### MATERIAL PROVIDED
§
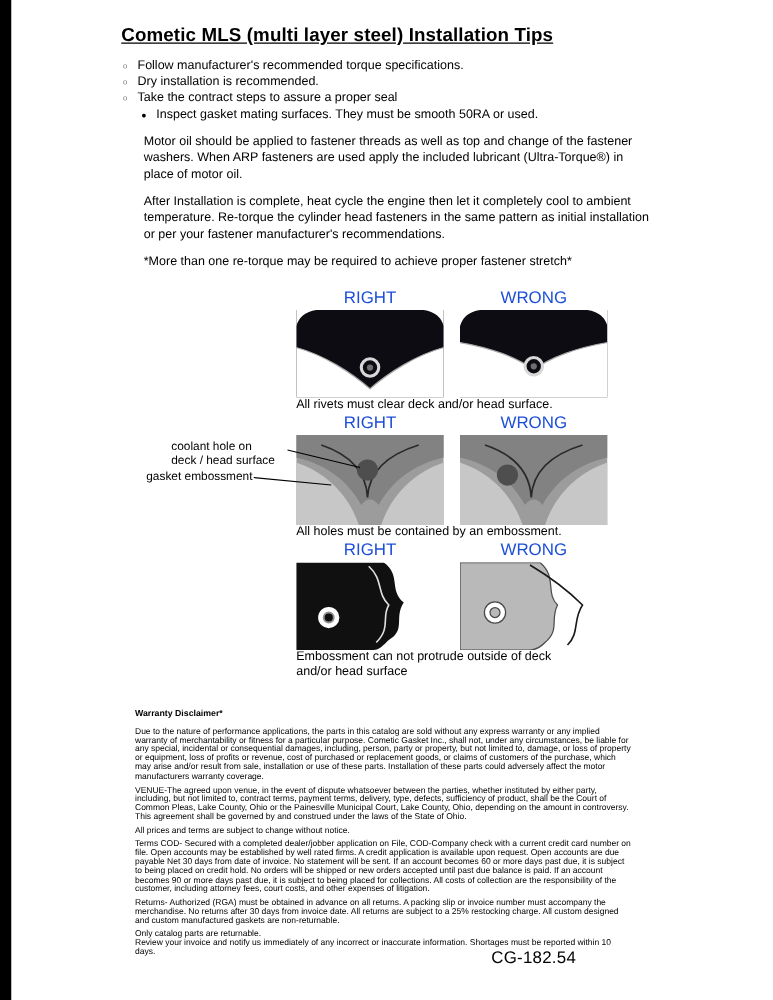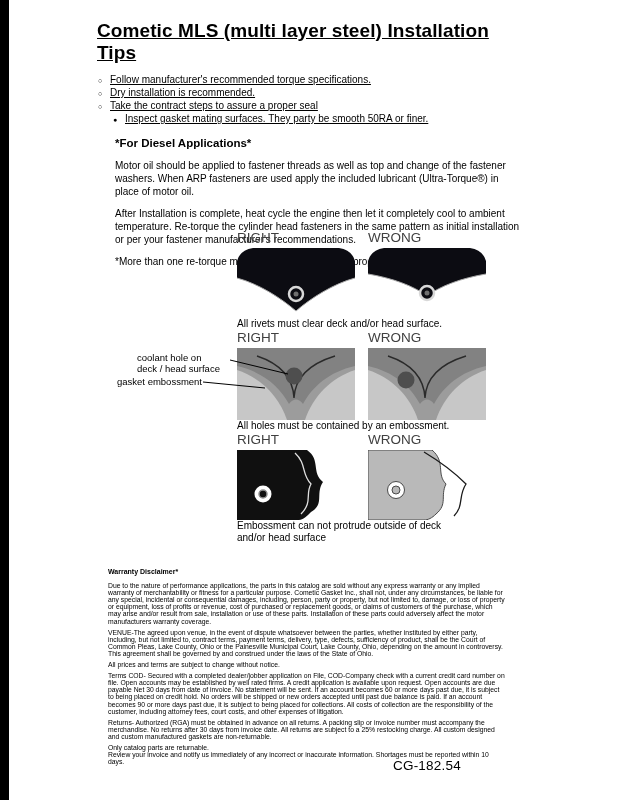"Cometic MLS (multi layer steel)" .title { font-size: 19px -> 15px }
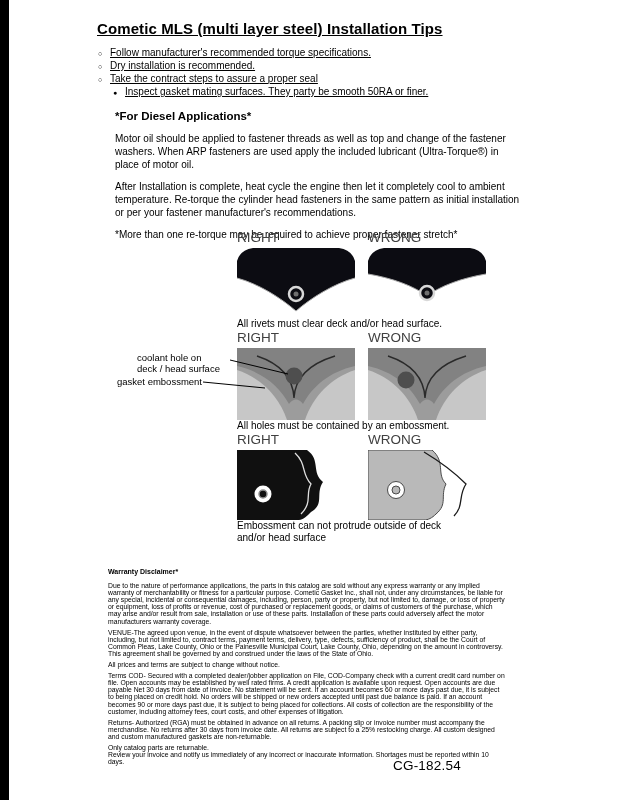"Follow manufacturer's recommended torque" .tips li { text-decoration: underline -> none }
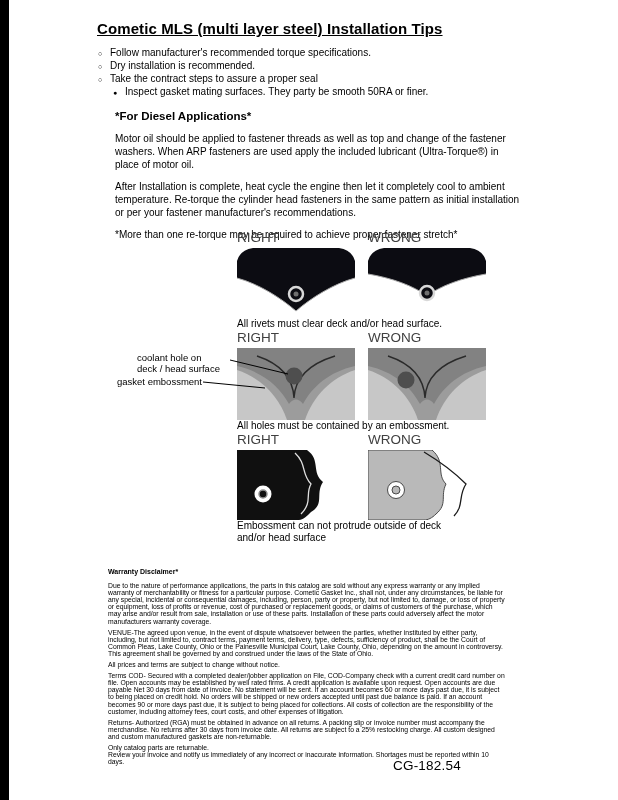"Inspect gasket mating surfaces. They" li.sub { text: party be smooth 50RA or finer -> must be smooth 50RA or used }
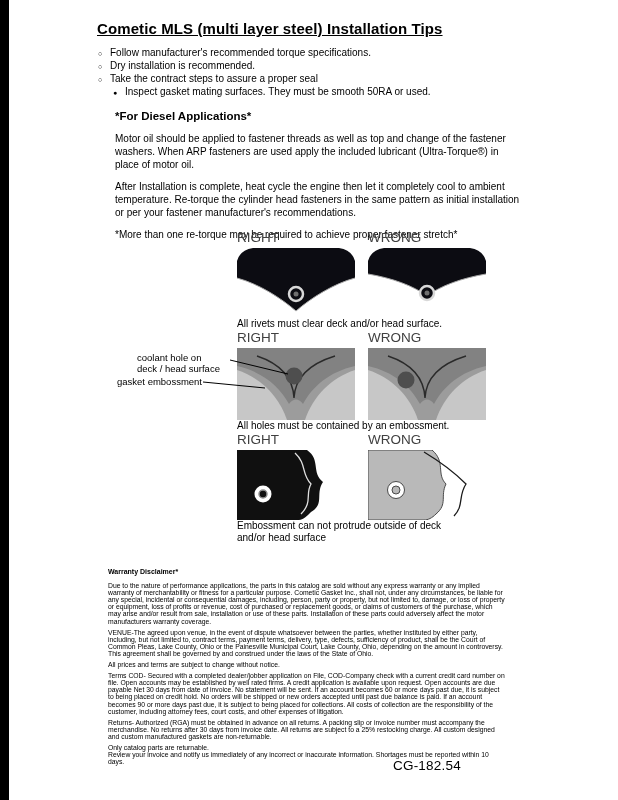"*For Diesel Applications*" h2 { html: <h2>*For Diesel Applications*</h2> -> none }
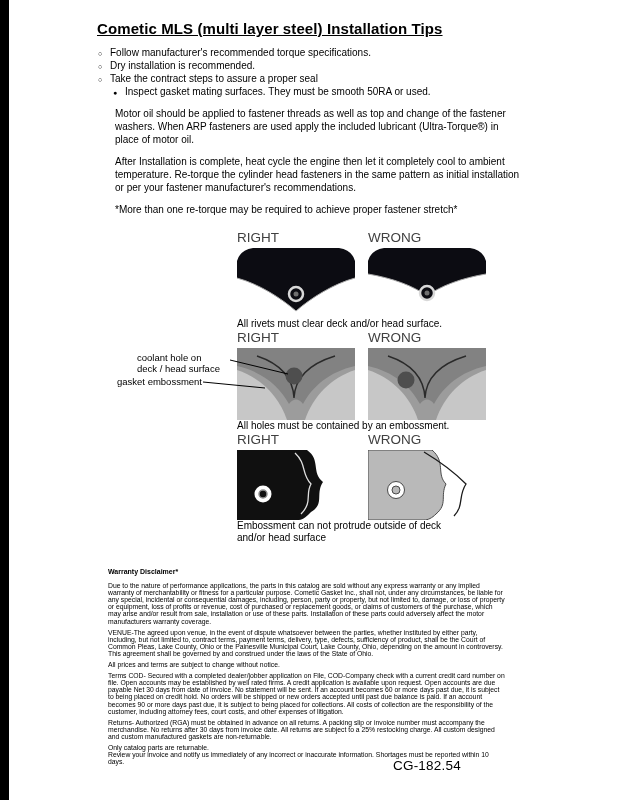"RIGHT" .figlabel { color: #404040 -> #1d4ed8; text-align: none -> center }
§
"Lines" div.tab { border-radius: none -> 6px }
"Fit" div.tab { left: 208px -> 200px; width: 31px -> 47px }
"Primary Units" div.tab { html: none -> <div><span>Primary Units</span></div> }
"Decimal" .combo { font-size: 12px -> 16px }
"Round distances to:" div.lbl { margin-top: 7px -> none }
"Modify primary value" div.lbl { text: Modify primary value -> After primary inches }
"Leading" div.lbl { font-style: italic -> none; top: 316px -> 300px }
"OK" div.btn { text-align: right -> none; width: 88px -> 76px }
§
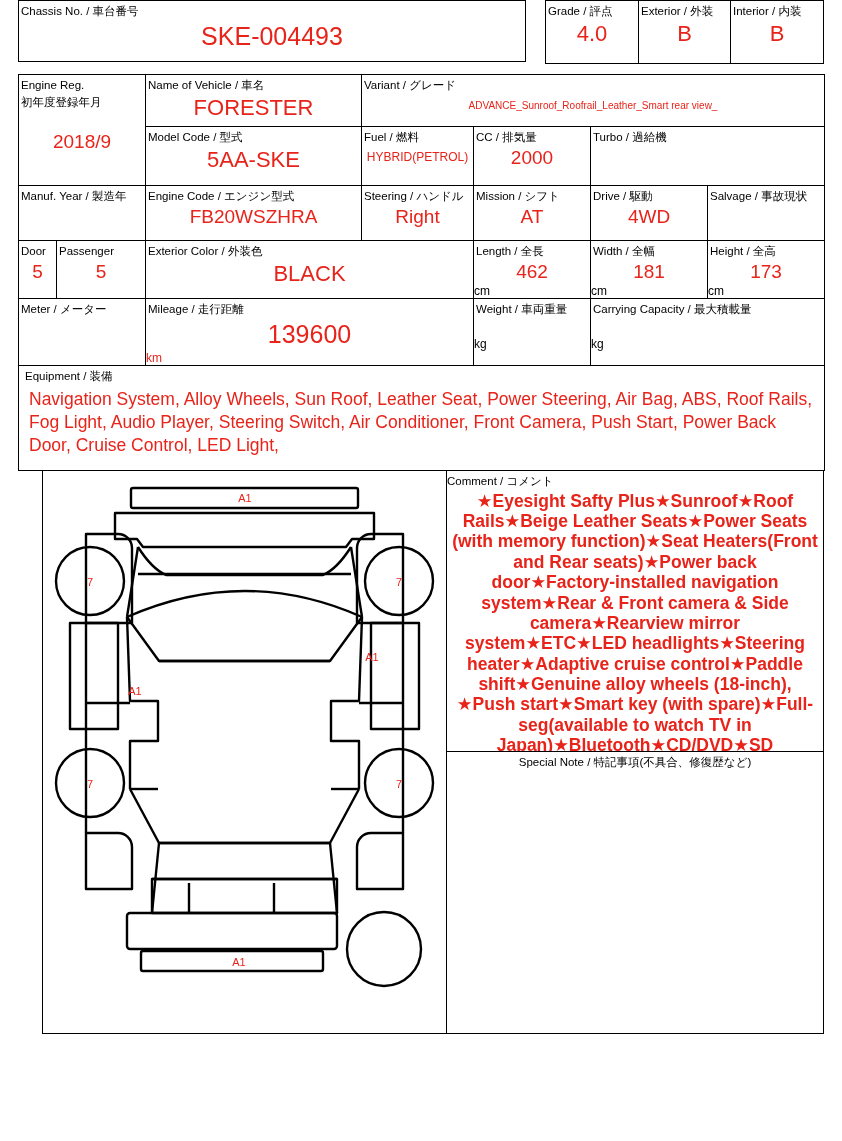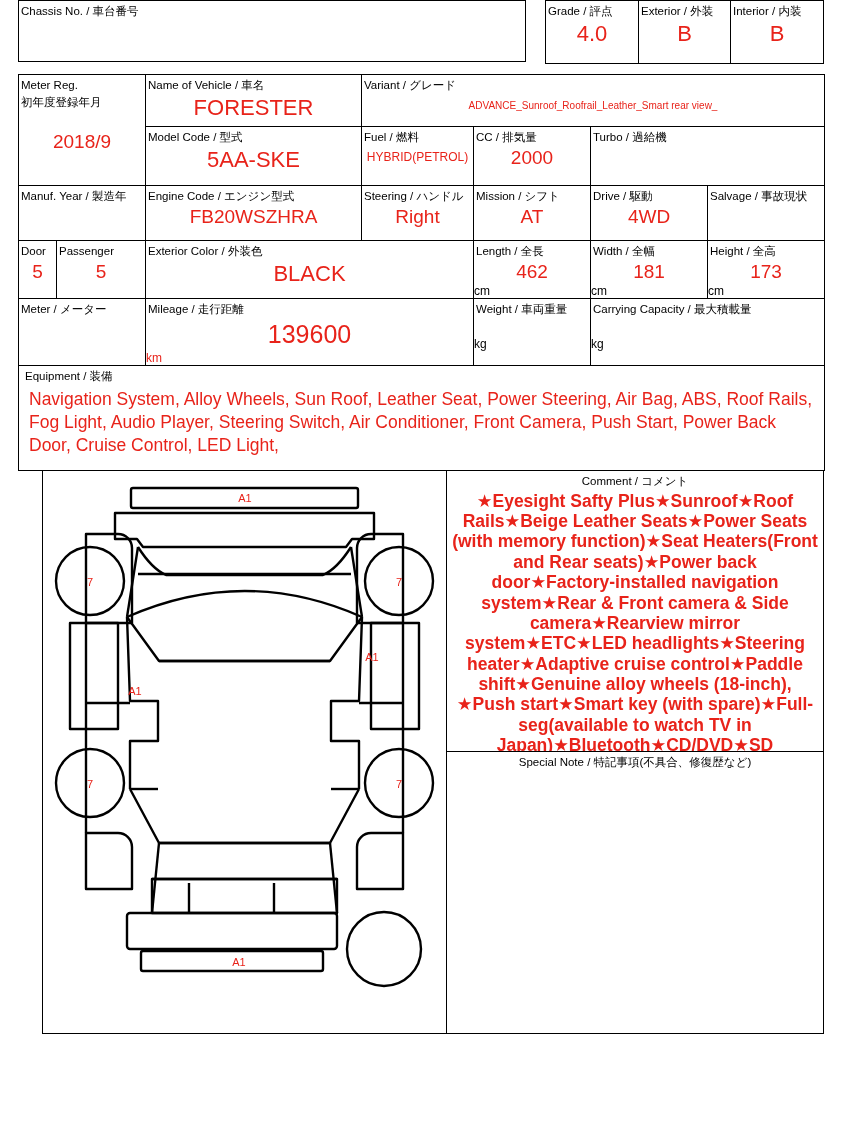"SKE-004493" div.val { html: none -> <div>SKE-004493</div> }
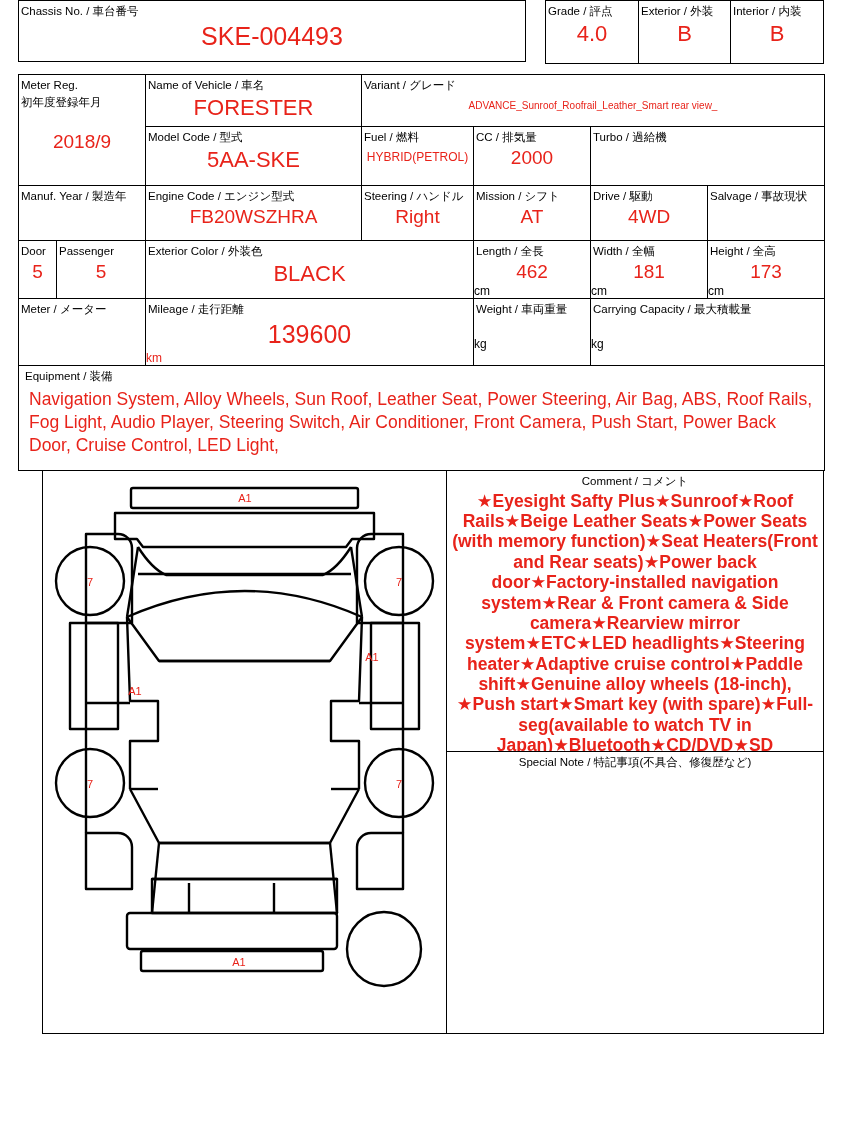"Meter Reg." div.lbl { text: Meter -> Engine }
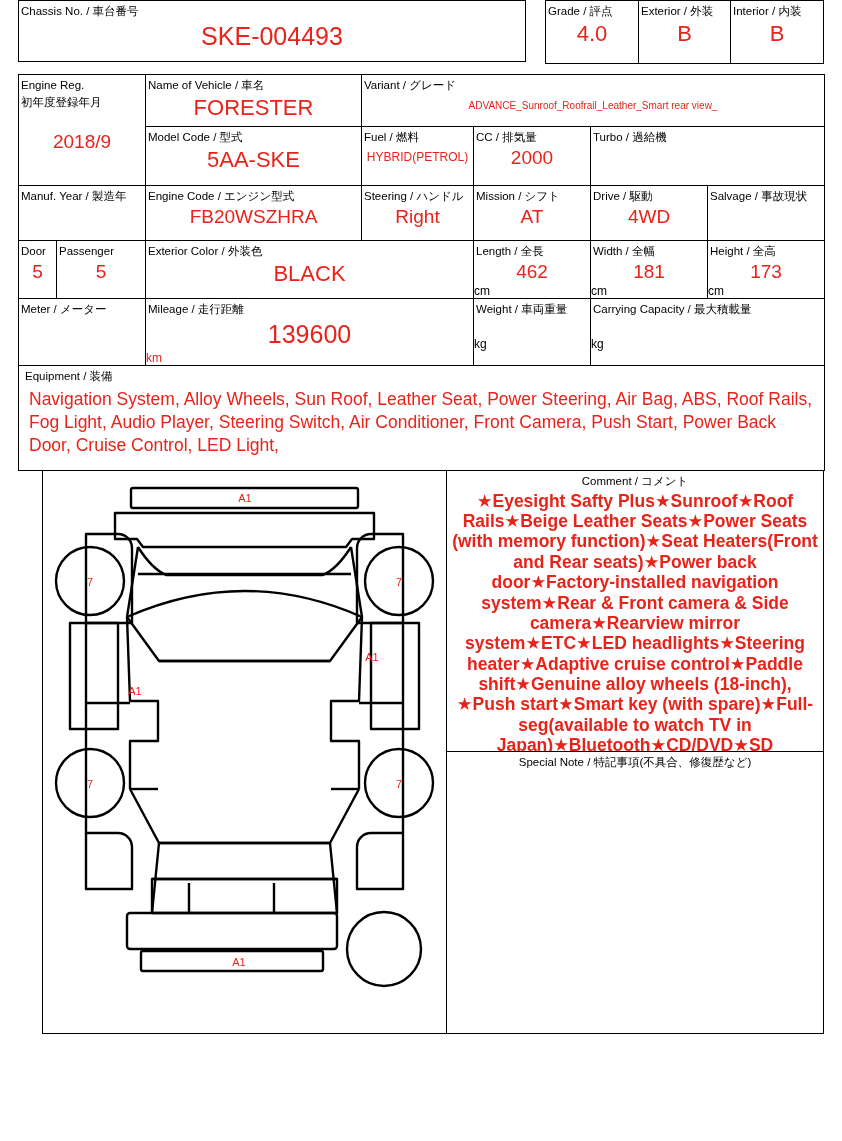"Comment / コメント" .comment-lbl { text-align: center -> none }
§
### TASK OBJECTIVE
Would you please copy, word for word, everything above from the line containing "left: 208px ->" down to the line containing "text-align: right ->", those two lines included?

### EXERCISE ANSWER
"Fit" div.tab { left: 208px -> 200px; width: 31px -> 47px }
"Primary Units" div.tab { html: none -> <div><span>Primary Units</span></div> }
"Decimal" .combo { font-size: 12px -> 16px }
"Round distances to:" div.lbl { margin-top: 7px -> none }
"Modify primary value" div.lbl { text: Modify primary value -> After primary inches }
"Leading" div.lbl { font-style: italic -> none; top: 316px -> 300px }
"OK" div.btn { text-align: right -> none; width: 88px -> 76px }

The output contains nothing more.